Corrección de los “puntos fríos” en la recocida del vidrio
¿Alguna vez ha tenido que lidiar con un lote de piezas de vidrio que, al salir del horno, resultaban estar agrietadas? Es frustrante. Generalmente, esto ocurre debido a los “puntos fríos”.
Si trabaja con piezas que tienen bases profundas o cuellos estrechos, un horno convencional no puede hacer frente a esta situación. El aire caliente no puede llegar a esas zonas difíciles de alcanzar. Como resultado, se genera una distribución desigual de la tensión en el vidrio… y, crack, se pierden las ganancias.
Hemos descubierto que las lámparas de radiación infrarroja de onda corta son la solución ideal para este problema.
Por qué funcionan las lámparas IR
La radiación IR no depende del movimiento del aire. No necesita “soplar” calor hacia un rincón; simplemente emite energía directamente sobre la superficie del vidrio. Al colocar estas lámparas en un arreglo multiángulo, se pueden alcanzar esas zonas difíciles de alcanzar por el aire. Utilizamos lámparas de alta densidad de potencia para que el vidrio alcance rápidamente su punto de recocida. Lo mejor de todo es que no es necesario calentar todo el chasis del equipo solo para que un solo componente alcance la temperatura adecuada.
Elegir el equipo adecuado
No se puede usar cualquier tipo de bombilla. Dado que cada forma de pieza es diferente, es necesario utilizar lámparas de diferentes longitudes y potencias. Por lo general, utilizamos tubos halógenos de cuarzo. Son excelentes porque alcanzan la temperatura casi instantáneamente. Si conecta estas lámparas a una red industrial de alta capacidad, utilice conectores R7 o SK15. Estos conectores permanecen en su lugar, incluso cuando el suelo vibra.

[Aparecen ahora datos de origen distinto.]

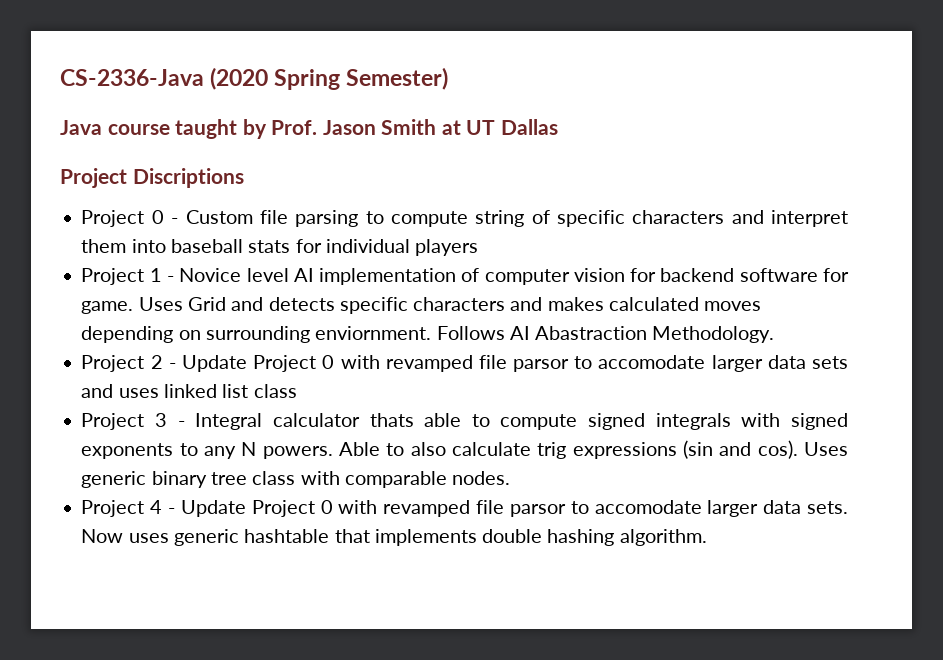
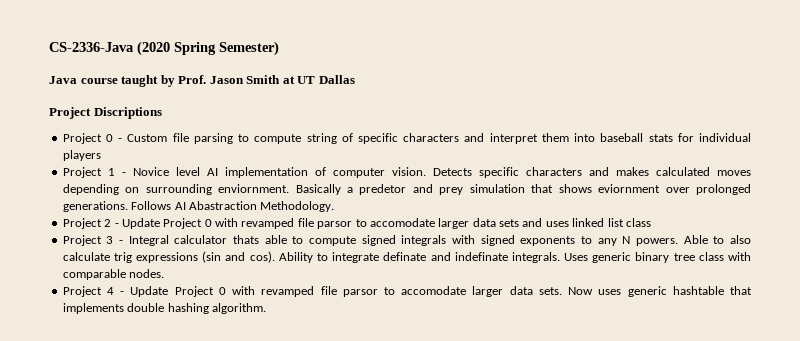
[573,268,849,282] [81,297,335,314] vision for backend software for game. Uses Grid and detects -> [391,167,472,176] vision. Detects
(432, 333) none -> [295,184,751,195] [62,201,128,212] Basically a predetor and prey simulation that shows eviornment over prolonged generations.
(798, 449) none -> [278,252,560,263] Ability to integrate definate and indefinate integrals.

Pero hay un consejo importante: tenga cuidado con la potencia de las lámparas. Aunque un conjunto de lámparas potentes elimina rápidamente los puntos fríos, también genera mucho calor. Si la ventilación del equipo no es suficiente, podrían dañarse los componentes electrónicos. Es necesario encontrar un equilibrio.
Configuración en el suelo
El truco está en distribuir las lámparas de manera estratégica. Cuando los campos de radiación se superponen, el calor envuelve completamente las piezas de vidrio. De esta manera, las piezas con formas complejas se convierten en piezas normales.
La configuración es bastante sencilla. Basta reemplazar los elementos calefactores antiguos por las lámparas IR, conectarlas a un controlador PID y definir las zonas de tratamiento. Es aliviable ver cómo disminuye la tasa de desperdicios. Los ciclos de tratamiento se acortan, y ya no hay que preocuparse por las fracturas térmicas que arruinan el trabajo.